Нет, ты всё по-своему! Ну ничего, сейчас поправишься, – мамина интонация менялась как скорость на американских горках, – и всё. И никакой ерунды. Даже хорошо, что ноутбук не нашли. Сломался, наверное, во время крушения и выкинули при разборе завала.
У меня душа ухнула на пол сквозь матрас и пружины медицинской кровати.
Ноут. Пропал! Там вся моя жизнь! Я вся – там!
Глава 5
Мама ещё долго вещала с трибуны всезнающей родительницы – я её не слушала.
Я научилась её не слышать. Иначе с ней жить невозможно. Вот и папа не смог… Никто не верил ему, а мама и до сих пор не верит, что он ушёл ОТ неё, а не К ДРУГОЙ женщине.
Другая, во всяком случае постоянная, настоящая женщина появилась у него года через два после развода. А уходил он просто потому, что устал жить с мамой.
Я люблю её. Несмотря на все наши недопонимания, на разные взгляды на мир – люблю. Потому что жалею.
Или потому что ментальная пуповина и правда существует и крепко держит детей и матерей.
Иногда я думаю, что мама тоже любит меня, только когда меня есть за что пожалеть. Разбила колени в третьем классе? – ах ты моя кровиночка-доченька-ягодка-заинька.
На выпускном в школе никто не пригласил на танец? – гады они все и сволочи бестолковые, а ты моя принцесса-красавица-умница.
В больнице лежишь после аварии в аэропорту? – по церквям, по знахарям мир обойду, вымолю, утки вымою, слёзы выплакаю…

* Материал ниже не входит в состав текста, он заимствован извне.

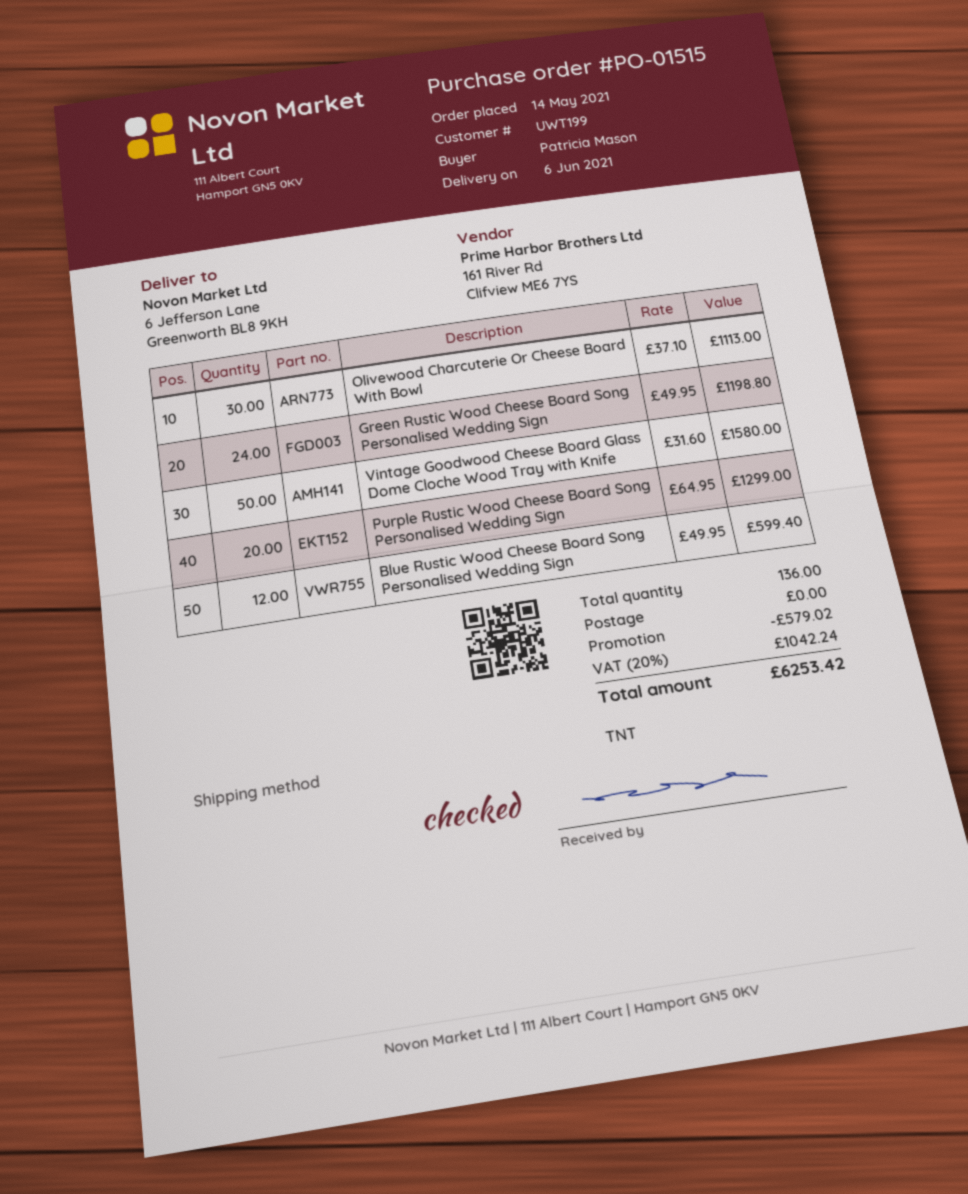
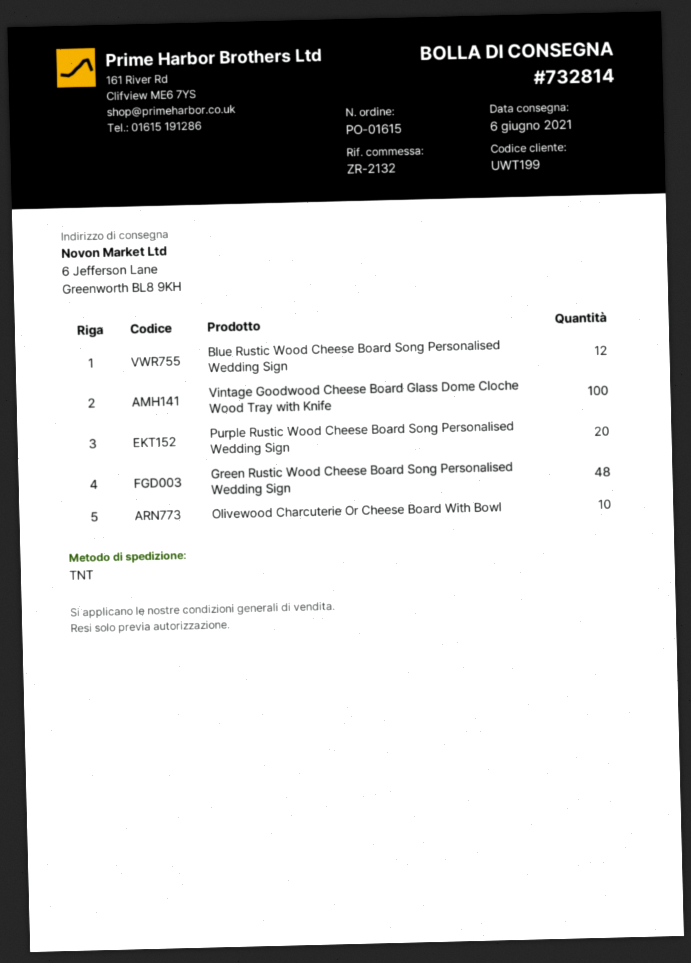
order number: PO-01515 -> PO-01615
Olivewood Charcuterie Or Cheese Board With Bowl: 30 -> 10
Green Rustic Wood Cheese Board Song Personalised Wedding Sign: 24 -> 48
Vintage Goodwood Cheese Board Glass Dome Cloche Wood Tray with Knife: 50 -> 100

Но когда мне хорошо, мама словно не рада. В школе на концерте спела – не зазнавайся. С отцом в рейс съездила, вернулась счастливая – ну и чему радуешься? Чумазая хуже пацанки.
Книги писать стала – опять не слава богу!
Как она ещё Макса приняла – удивительно просто. Сразу почему-то им прониклась. "Сынок", и всё тут.
В дверь палаты кто-то постучал и оборвал ход моих мыслей.
– Привет, иц ми, – Макс заглянул с глупой виноватой улыбкой.
– Заходи, заходи, дорогой, – мама, секунду назад строгая, вдруг расцвела как от вселенского счастья, – Юлечка тебя заждалась!
Да?
Я прислушалась к своим ощущениям: ничего похожего на "заждалась" не нашла.
Макс зашёл с цветами. С букетом "бабушкино счастье". Я увидела их и меня вдруг накрыла такая тяжёлая тоска… Спазм сжал горло.
Почему он покупает каждый раз эти икебанообрзные символы безвкусицы? Первые пару раз, – на заре наших отношений, – я вежливо благодарила, но потом – потом я все уши ему прожужжала, что обожаю герберы. У меня зонт с герберами. У меня брошь-гербера. Это круглогодичные недорогие цветы. Почему он сейчас опять пришёл с веником, который я терпеть не могу? Неужели Макс настолько игнорирует, всё, что я чувствую и говорю?
Я и так ранюсь о всякую ерунду, а сейчас, в больнице, вообще стала как оголённый нерв. Да, да, конечно, дело, в этом. Не в Максе и цветах.